Life in these camps was, to say the least, bleak and without hope. The targeted populations of people were also forced into hiding, to disguise themselves, to deny their identities so as to survive. Authors who have recounted these experiences have done so with a truly broad range of points of view, narrative style, time sense, and emotional intensity. Two such writers, Elie Wiesel (Night) and Ahron Appelfeld (The Iron Tracks), have created works which provide an insight into the many different facets of the Holocaust experience. These two books are incredibly different in style, content, and emotion. In examining both works, it is possible to see that, indeed, there were commonalities of experience not just in the process of being held prisoner, but in the emotional, mental, and spiritual changes that occurred. Where Night creates a picture of the holocaust from the very clear and detailed memories of a young boy, Iron Tracks examines how the experience shaped the life of a man long after it had ended. The ideological focus of both works is, too, different. Wiesel's book is about the immediate process of losing one's faith and of attempting to manage life as it is being rapidly and irreversibly changed. Appelfeld's book is a work focused on what can happen when that loss of faith, and the breaking of the soul, goes without repair. They were the true picture of what Hilter thought of the Jews.
End Result of the Holocaust
The Holocaust lasted from 1933 until the end of World War II in 1945. It is believed that nearly six million people died as a result of the Nazi's "Final Solution", though some estimates are much higher.

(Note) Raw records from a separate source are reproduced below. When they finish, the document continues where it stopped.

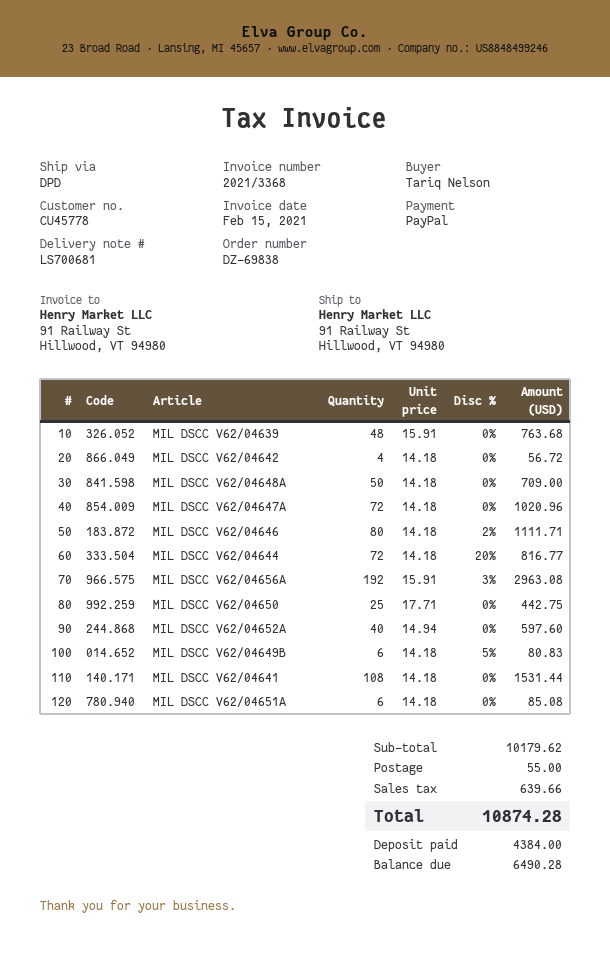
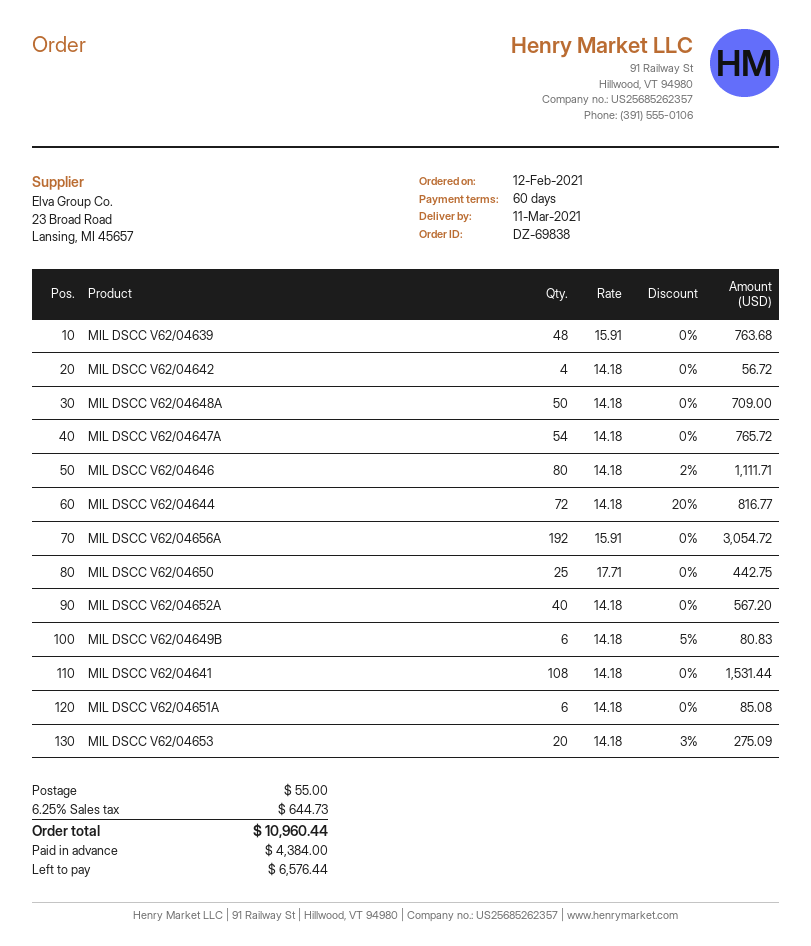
MIL DSCC V62/04647A: 72 x 14.18 = 1020.96 -> 54 x 14.18 = 765.72
MIL DSCC V62/04656A: 192 x 15.91 - 3% = 2963.08 -> 192 x 15.91 = 3054.72
MIL DSCC V62/04652A: 40 x 14.94 = 597.60 -> 40 x 14.18 = 567.20
MIL DSCC V62/04653: none -> 20 x 14.18 - 3% = 275.09
tax: 639.66 -> 644.73
total: 10874.28 -> 10960.44
balance: 6490.28 -> 6576.44

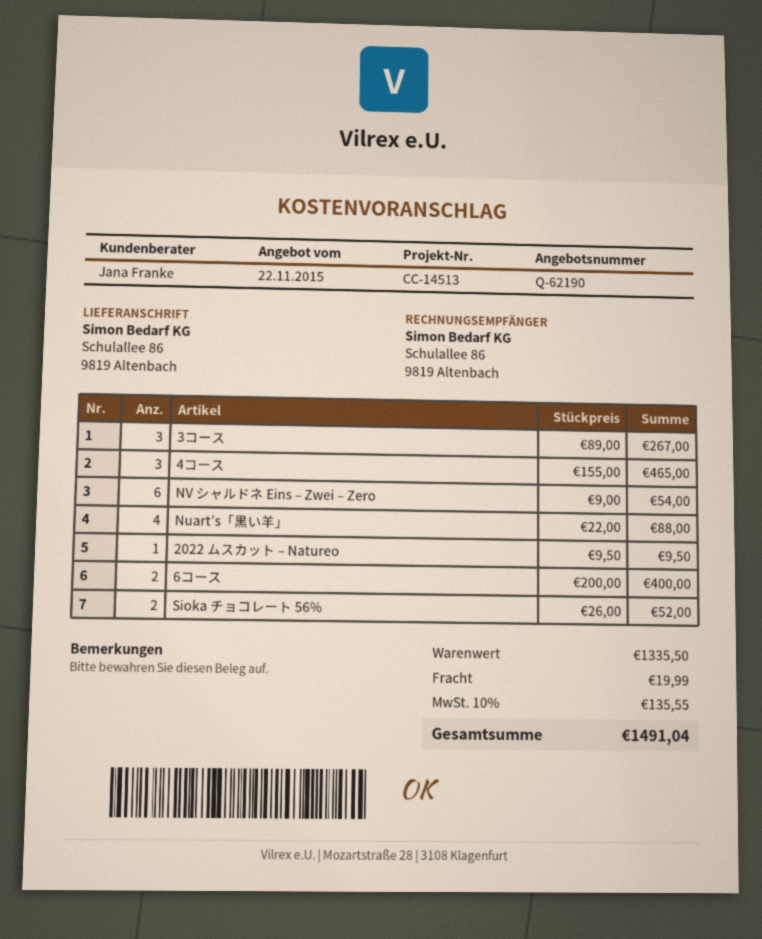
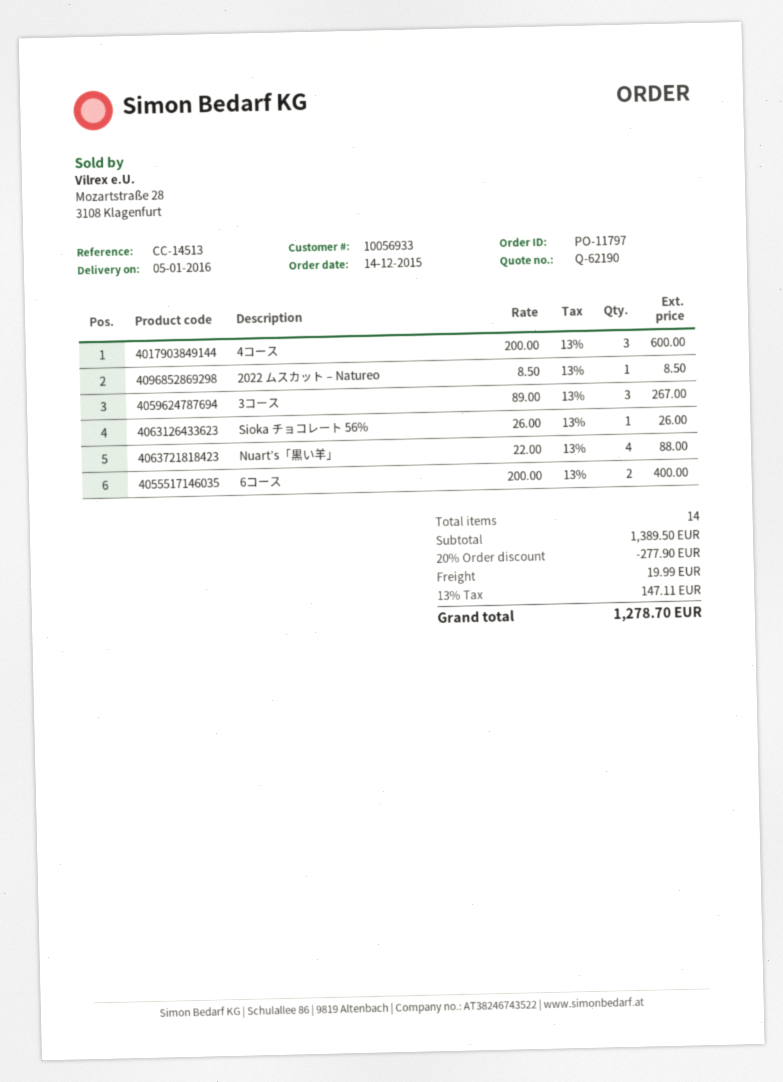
4コース: 3 x 155.00 = 465.00 -> 3 x 200.00 = 600.00
NV シャルドネ Eins – Zwei – Zero: 6 x 9.00 = 54.00 -> none
2022 ムスカット – Natureo: 1 x 9.50 = 9.50 -> 1 x 8.50 = 8.50
Sioka チョコレート 56%: 2 x 26.00 = 52.00 -> 1 x 26.00 = 26.00
subtotal: 1335.50 -> 1389.50
discount: none -> 20% = 277.90
tax: 10% = 135.55 -> 13% = 147.11
total: 1491.04 -> 1278.70

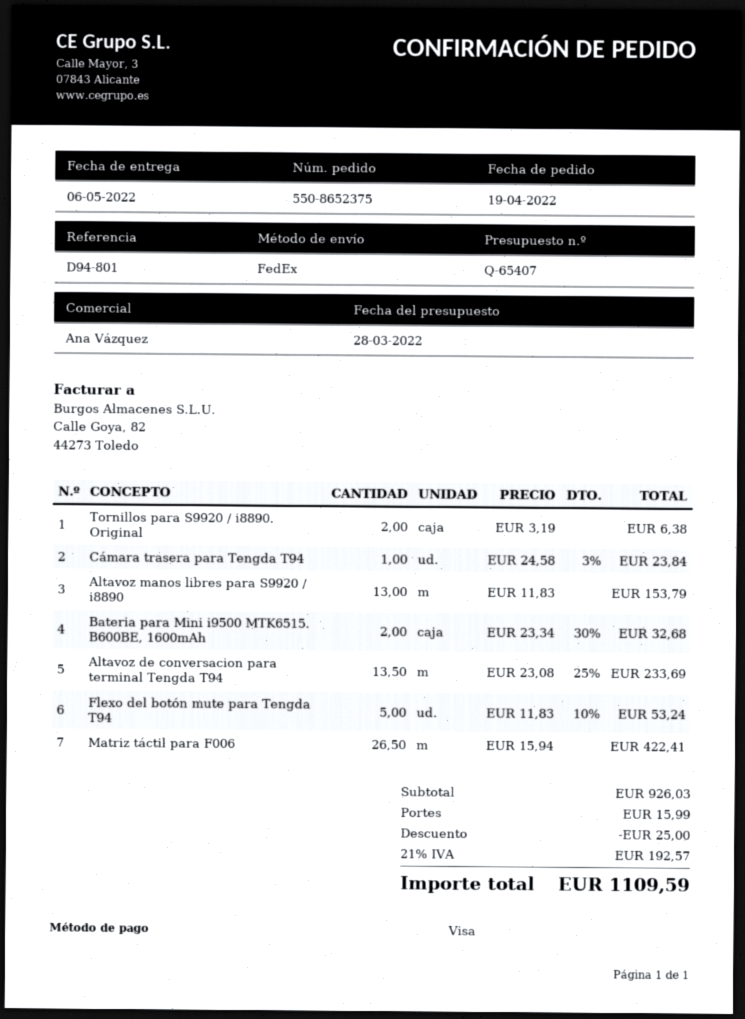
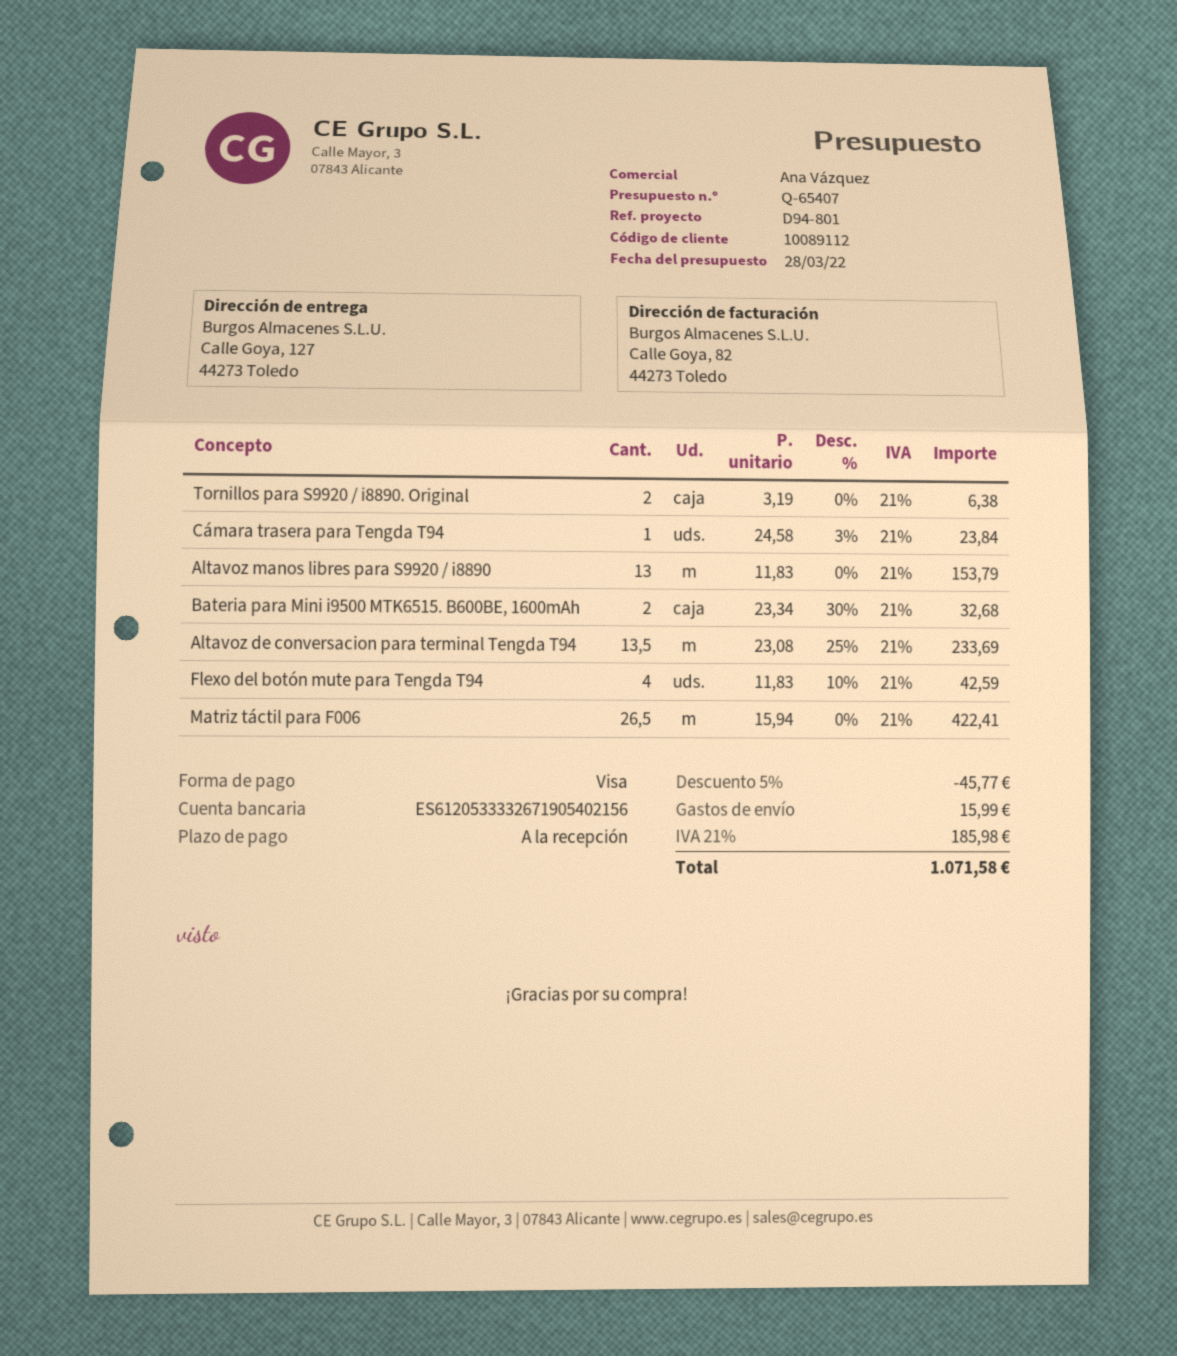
Flexo del botón mute para Tengda T94: 5 x 11.83 - 10% = 53.24 -> 4 x 11.83 - 10% = 42.59
discount: 25.00 -> 45.77
tax: 21% = 192.57 -> 21% = 185.98
total: 1109.59 -> 1071.58

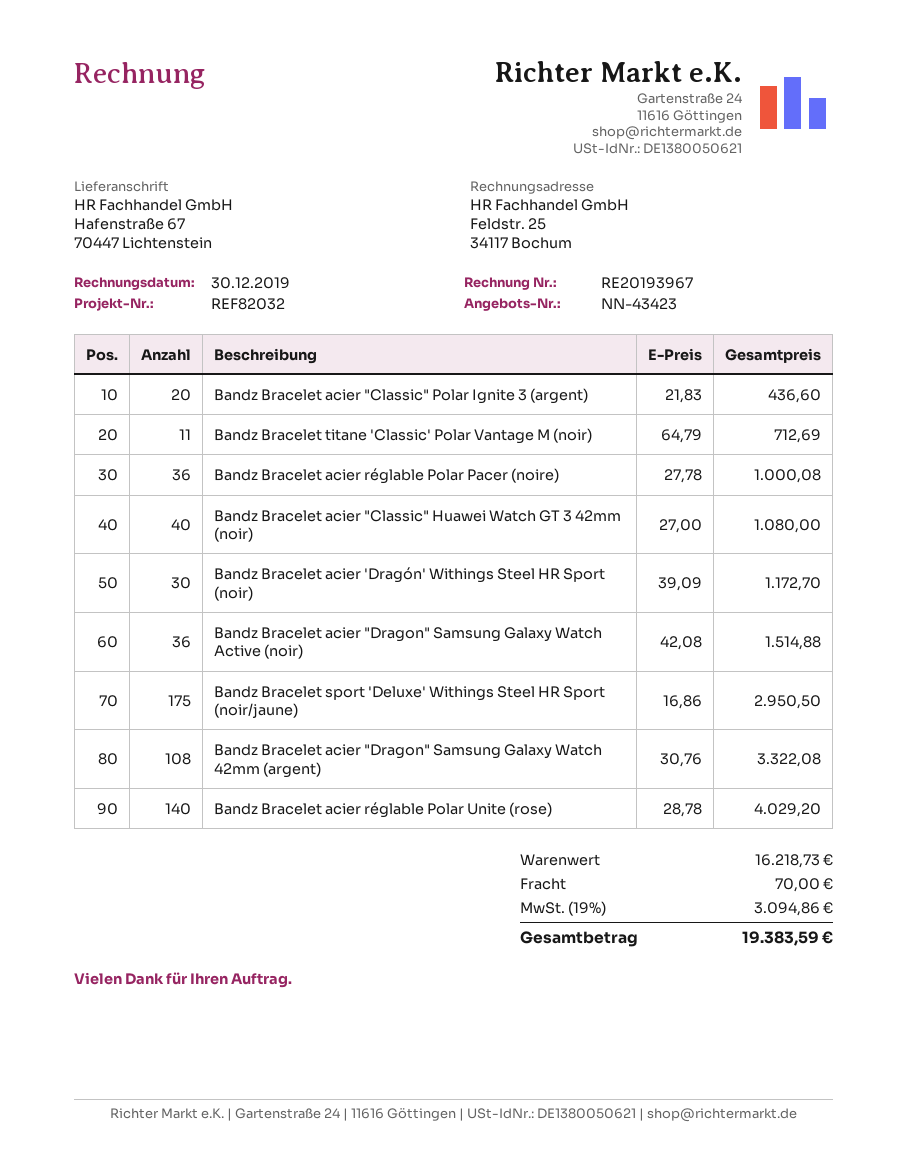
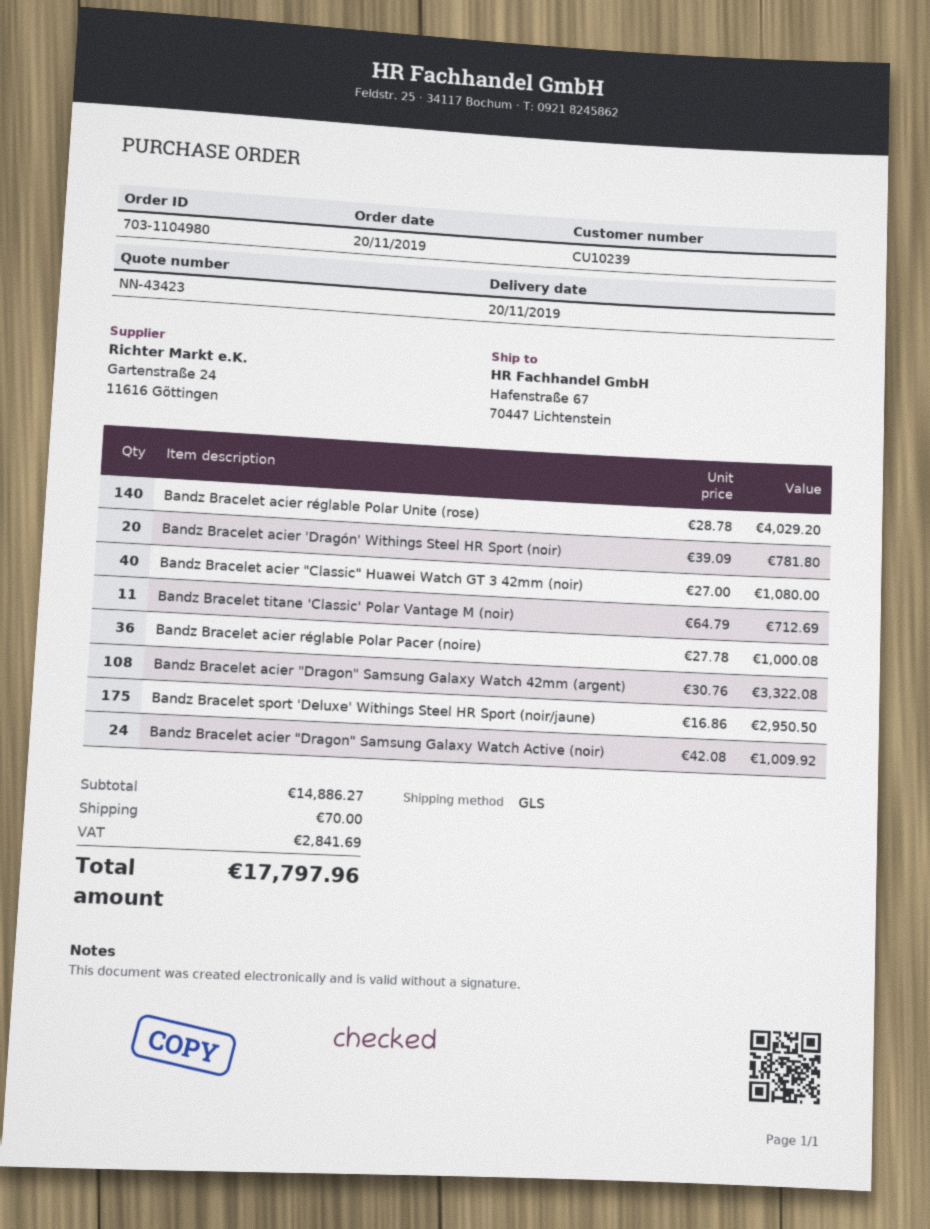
Bandz Bracelet acier "Classic" Polar Ignite 3 (argent): 20 x 21.83 = 436.60 -> none
Bandz Bracelet acier 'Dragón' Withings Steel HR Sport (noir): 30 x 39.09 = 1172.70 -> 20 x 39.09 = 781.80
Bandz Bracelet acier "Dragon" Samsung Galaxy Watch Active (noir): 36 x 42.08 = 1514.88 -> 24 x 42.08 = 1009.92
subtotal: 16218.73 -> 14886.27
tax: 3094.86 -> 2841.69
total: 19383.59 -> 17797.96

The "Final Solution" refers to refers to Hitler's detailed plans to extermination the Jewish people and eradicate them from existence in Germany. The methods employed for this destruction included not just deportation to ghettos, concentration and extermination camps, but also sterilization. The majority of those forced to undergo sterilization were people classed as mentally or physically handicapped as well as individuals of African heritage.
The outbreak of World War II in 1939 caused the Nazis to accelerate their plans of Jewish annihilation. When it became clear that to the Germans that they were losing the war, and it became imperative to the regime to try to conceal the activities of the "Final Solution" and to murder all the remaining Jews. It was to this end that the death marches began. Despite these measures, it was impossible for the Nazis to conceal the mass murder of millions from the world. By the spring of 1945 the Nazi regime collapsed and the Allied Forces brought a halt to the "Final Solution".
According the the Association of Holocaust Organizations over a period of approximately twelve years, millions of people lost their lives due the Nazis desire for a "pure" race. It was not only the Jewish people who were murdered, but all of those who did not fit the Nazi ideal of what a true German should be like. Despite all of the Nazi's efforts however, they ultimately failed. People survived to tell the tales of horror they suffered at the hands at the Nazis. People survived the ghettos, the concentration and extermination camps, and other efforts to destroy them. Though the Holocaust exacted a terrible toll on humanity, hopefully the knowledge of what was perpetrated will prevent such an atrocity from happening in the future.